Spectral features parameters overview
Spectral analysis parameters
Compatible with the DSP Autotuner
Picking the right parameters for DSP algorithms can be difficult. It often requires a lot of experience and experimenting. The autotuning function makes this process easier by looking at the entire dataset and recommending a set of parameters that is tuned for your dataset.
Normalize features
Filter
Prior to calculating the Fast Fourier Transform (FFT), the time-series data inside the window of your sample can be filtered, which often helps to smooth out the signal or drop unwanted artifacts. In the image above, a “window” is shown inside the white box; only the readings inside that box will be used for filtering and calculating the FFT. Edge Impulse will slide the window over your sample, as given by the time series input block parameters during Impulse creation in order to generate several training/test samples from your longer time series sample.- Scale axes - Multiply all raw input values by this number.

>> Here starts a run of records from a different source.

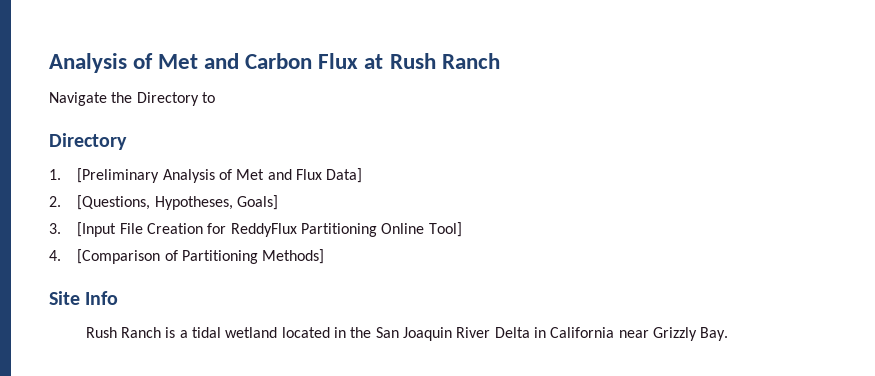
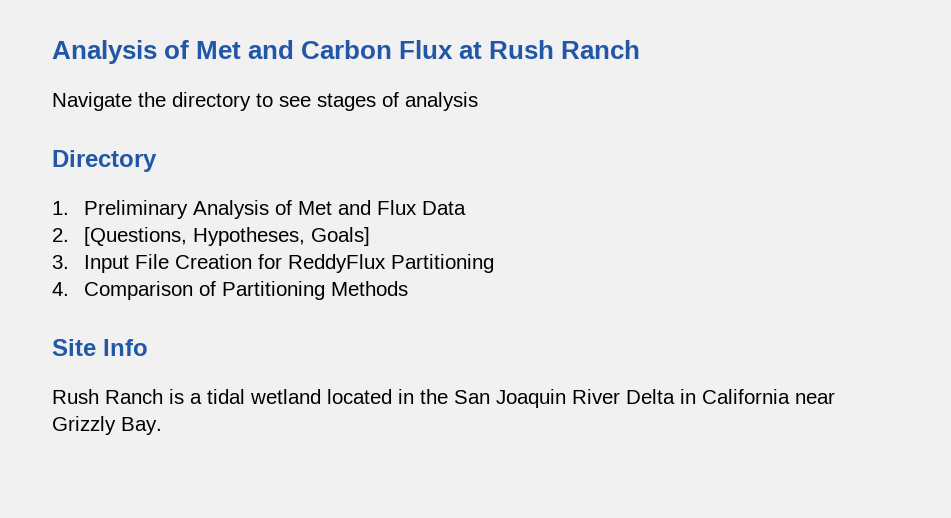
[136,92,199,106] Directory -> [172,92,251,111] directory
(215, 97) none -> [279,92,478,111] see stages of analysis
[77,168,160,183] [Preliminary -> [84,200,189,219] Preliminary
[326,168,363,183] Data] -> [422,201,467,215] Data
[77,222,117,237] [Input -> [84,255,130,273] Input
[381,222,462,237] Online Tool] -> (495, 263) none
[77,249,161,264] [Comparison -> [84,281,194,300] Comparison
[262,249,325,264] Methods] -> [331,281,409,296] Methods

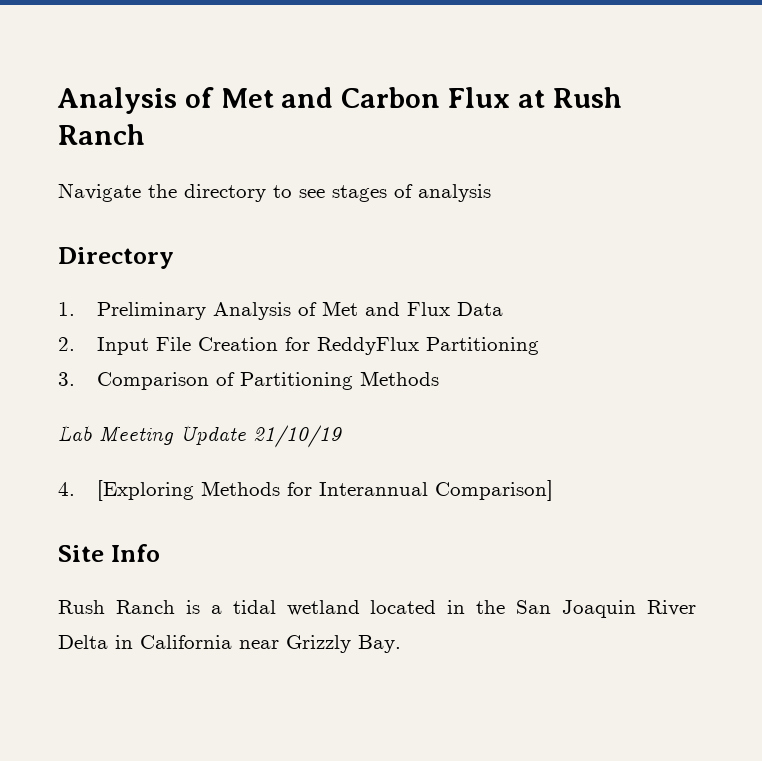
[84,227,371,246] [52,255,69,269] [Questions, Hypotheses, Goals] // 3. -> (75, 344) none
[52,282,69,296] 4. -> [58,372,75,386] 3.
(409, 288) none -> [58,425,342,448] [58,480,553,501] // Lab Meeting Update 21/10/19 // 4. [Exploring Methods for Interannual Comparison]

- Input decimation ratio - Decimating (downsampling) the signal reduces the number of features and improves frequency resolution in relevant bands without increasing resource usage.
- Type - The type of filter to apply to the raw data (low-pass, high-pass, or none).
- Cut-off frequency - Cut-off frequency of the filter in hertz. Also, this will remove unwanted frequency bins from the generated features.
- Order - Order of the Butterworth filter. Must be an even number. A higher order has a sharper cutoff at the expense of latency. You can also set to zero, in which case, the signal won’t be filtered, but unwanted frequency bins will still be removed from the output.
Removing frequency bins beyond the cut off reduces model size, which saves resources, and also leads to models that train well with less data
Analysis - Spectral power
Analysis type - There are two types of analysis you can choose from.
- FFT base analysis is best at analyzing repetitive patterns in a signal,
- Wavelet works better for complex signals that have transients or irregular waveform.

FFT
- FFT length - The FFT size. This determines the number of FFT bins as well as the resolution of frequency peaks that you can separate. A lower number means more signals will average together in the same FFT bin, but also reduces the number of features and model size. A higher number will separate more signals into separate bins, but generates a larger model.
- Take log of spectrum? - When selected, log (base 10) will be applied to each FFT bin. This gives more range to (ie, captures more information about) low intensity signals at the expense of range for higher intensity signals. It is enabled by default and is generally a good choice, but it ultimately depends on the kind if signal sampled.
- Overlap FFT frames? - Successive frames (sub-windows) overlap by 1/2 within the larger window (given by the white box in the image) if this is checked. If unchecked, frames will not overlap. This “sliding frame” method can prevent transient events from being missed if they happen to appear on a frame boundary. Enabled by default. Disabling improves latency. No impact on model size or RAM usage.

Wavelet
- Wavelet decomposition level The level at which you wish to decompose the signal. Higher level reveals more information about the signal at a cost of more computing requirement and may introduce noise due to numerical precision limitations.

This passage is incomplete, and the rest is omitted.